The school is an institution that transmits the scientific and technical knowledge that will allow the individual to play a role in the productive apparatus, however, the school has another essential function: linking social norms, to notions of basic ethics and ideals of society, it will be this whole set of acquisitions that will facilitate the social insertion of the individual. Thus, the family will need the support and collaboration, fundamental, of the school in this process of integration and socialization of the individual. This support will be more required when it is a child considered “different” (GALLO; ALENCAR, 2012).

In view of the above, it can be affirmed that the family and the school have a distinct role from each other, but, nevertheless, roles that are completed in the process of development and integration of the individual along their journey. It is also understood that family and school become the two engines of learning and development for the child, with specific and complementary roles and competence, the school and the family are often separated, that is, they are not sharing together, since the family is primarily responsible for the actions of their child with SEN, it is she who offers him the first training, in school integration and inclusion, the student, with the guidance of professionals and family, will be able to acquire professional and personal competence.

When the relationship between family and school is generally desirable, it becomes essential, when the precarious nature of Special Educational Needs is resolved, however, the relationship between parents and teachers must certainly undergo changes at various levels (mentalities, attitudes, strategies, practices, entrances and exits) constituting, as a process generated by change and generator of it, in a real challenge.

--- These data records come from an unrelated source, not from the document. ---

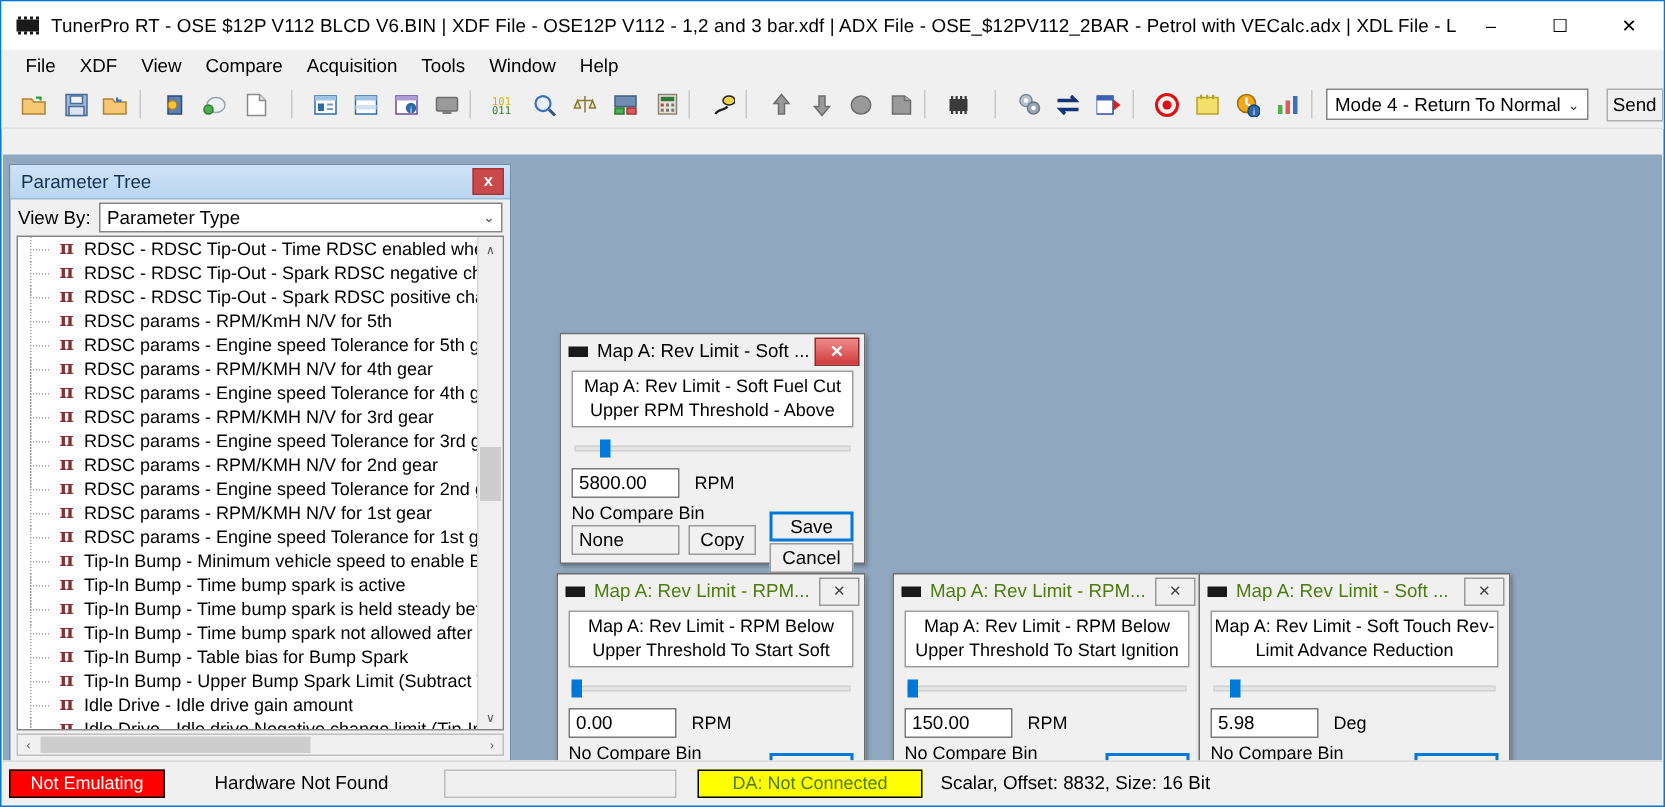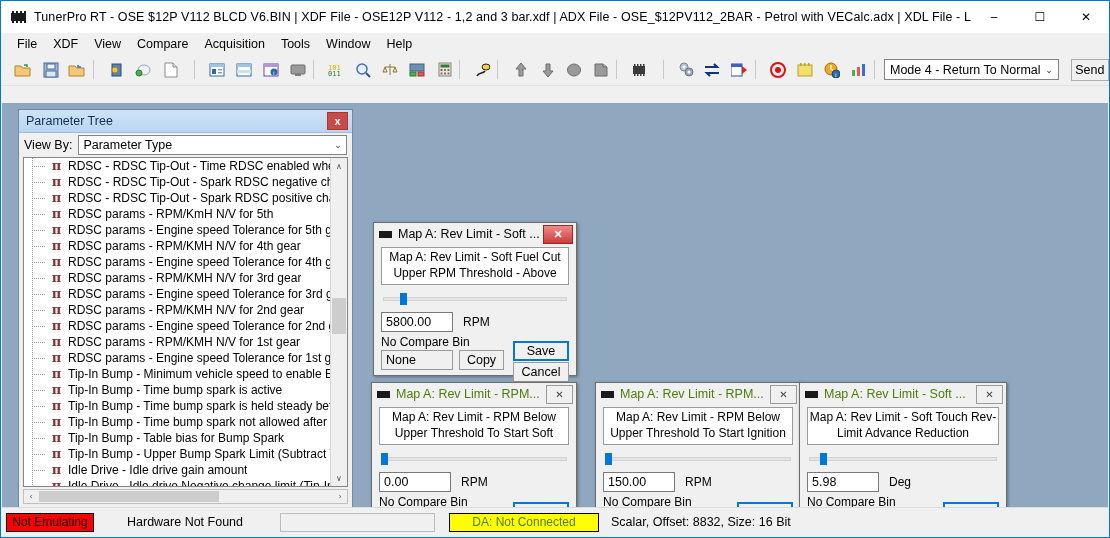--- a/index.html
+++ b/index.html
@@ -43,21 +43,21 @@
   .combo .chev{width:17px;text-align:center;font-size:9px;color:#333;}
   .sendbtn{width:77px;height:22px;background:#f0f0f0;border:1px solid #adadad;
            font-size:12.5px;display:flex;align-items:center;justify-content:center;
            margin-left:12px;box-sizing:border-box;}
 
   
   .client{position:absolute;left:1px;top:102px;right:1px;bottom:30px;
           background:#8fa8bf;overflow:hidden;}
 
   
-  .ptpanel{position:absolute;left:16px;top:6px;width:335px;height:400px;
+  .ptpanel{position:absolute;left:4px;top:6px;width:335px;height:400px;
            background:#f0f0f0;border:1px solid #6d8ba5;box-sizing:border-box;
            display:flex;flex-direction:column;}
   .pthead{height:22px;background:linear-gradient(#cfe3f7,#b9d5ef);
           display:flex;align-items:center;padding-left:7px;
           border-bottom:1px solid #9dbcd8;}
   .pthead .t{font-size:12.5px;flex:1 1 auto;color:#11314f;}
   .ptclose{width:19px;height:16px;background:#c84a4a;color:#fff;font-size:11px;
            display:flex;align-items:center;justify-content:center;margin-right:4px;
            border:1px solid #a83535;font-weight:bold;}
   .ptviewby{height:24px;display:flex;align-items:center;padding:0 5px;gap:6px;}
@@ -130,21 +130,21 @@
        display:flex;align-items:center;justify-content:center;box-sizing:border-box;}
   .btn.copy{width:45px;margin-left:6px;}
   .btn.save{width:56px;border:2px solid #0078d7;font-weight:normal;}
   .btn.cancel{width:56px;}
   .rightcol{position:absolute;right:7px;}
 
   
   .status{position:absolute;left:1px;right:1px;bottom:1px;height:28px;
           background:#f0f0f0;display:flex;align-items:center;
           border-top:1px solid #dcdcdc;}
-  .st-emu{width:88px;height:19px;background:#ff0000;color:#000000;font-size:12px;
+  .st-emu{width:104px;height:19px;background:#ff0000;color:#ffffff;font-size:12px;
           border:1px solid #000;display:flex;align-items:center;justify-content:center;
           margin-left:4px;box-sizing:border-box;}
   .st-hw{width:182px;text-align:center;font-size:12.5px;}
   .st-blank{width:155px;height:19px;background:#f0f0f0;border:1px solid #bdbdbd;
             margin-left:4px;box-sizing:border-box;}
   .st-da{width:150px;height:19px;background:#ffff00;color:#4d7c0f;font-size:12px;
          border:1px solid #000;display:flex;align-items:center;justify-content:center;
          margin-left:14px;box-sizing:border-box;}
   .st-info{margin-left:12px;font-size:12.5px;}
 </style>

3. POSSIBLE ORIGINS OF LEARNING DIFFICULTIES OF STUDENTS WITH SPECIAL NEEDS IN EDUCATION

The learning difficulties have in the French thinker and sociologist Edgar Morin (2011) a deep reflection, which can be verified in the elaboration of his work on education.

With regard to students with special needs in education, Morin (2011) creates a debate that is inserted in his theory of complexity, which deals with the relationship between subject and object, order and disorder, in which he recognizes in itself “an obscure, irrational and uncertain zone, opening up to chance, to the right, to disorder, to the anatomical and to the structural” (ESTRADA, 2009, p.85).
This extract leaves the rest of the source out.